INFORMATION SUPPLIED >>
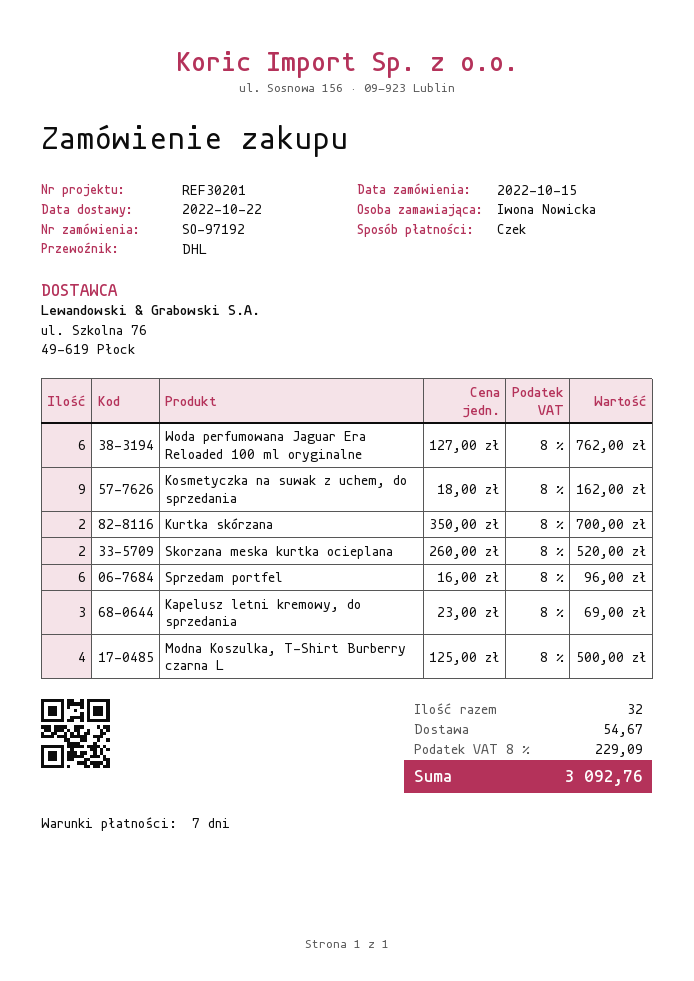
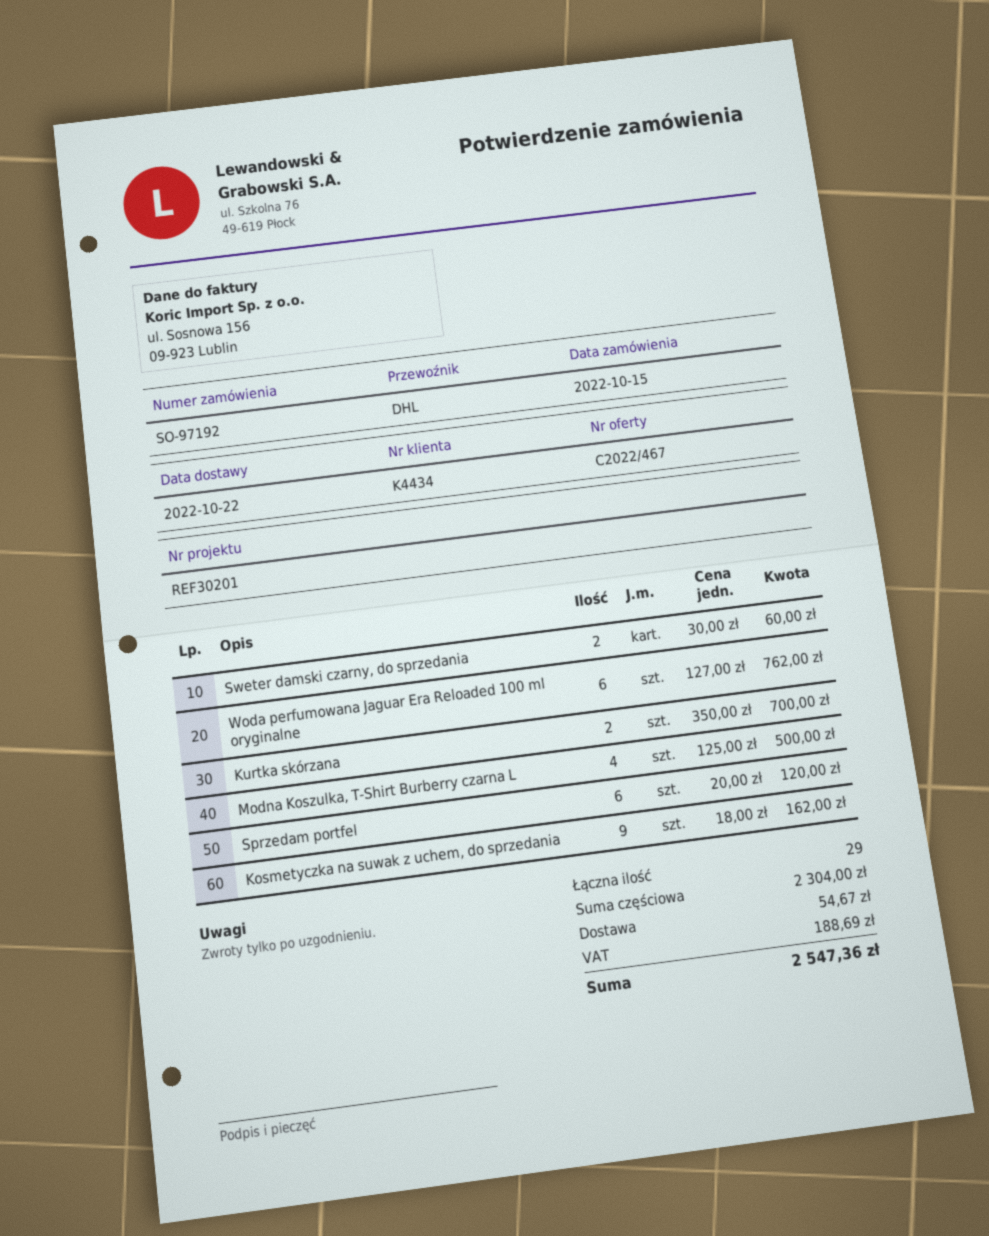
Skorzana meska kurtka ocieplana: 2 x 260.00 = 520.00 -> none
Sprzedam portfel: 6 x 16.00 = 96.00 -> 6 x 20.00 = 120.00
Kapelusz letni kremowy, do sprzedania: 3 x 23.00 = 69.00 -> none
Sweter damski czarny, do sprzedania: none -> 2 x 30.00 = 60.00
total quantity: 32 -> 29
tax: 229.09 -> 188.69
total: 3092.76 -> 2547.36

WORK ORDER >> Repeat the records above exactly. Pictures do not belong in the copy.

EXPECTED ANSWER >>
Skorzana meska kurtka ocieplana: 2 x 260.00 = 520.00 -> none
Sprzedam portfel: 6 x 16.00 = 96.00 -> 6 x 20.00 = 120.00
Kapelusz letni kremowy, do sprzedania: 3 x 23.00 = 69.00 -> none
Sweter damski czarny, do sprzedania: none -> 2 x 30.00 = 60.00
total quantity: 32 -> 29
tax: 229.09 -> 188.69
total: 3092.76 -> 2547.36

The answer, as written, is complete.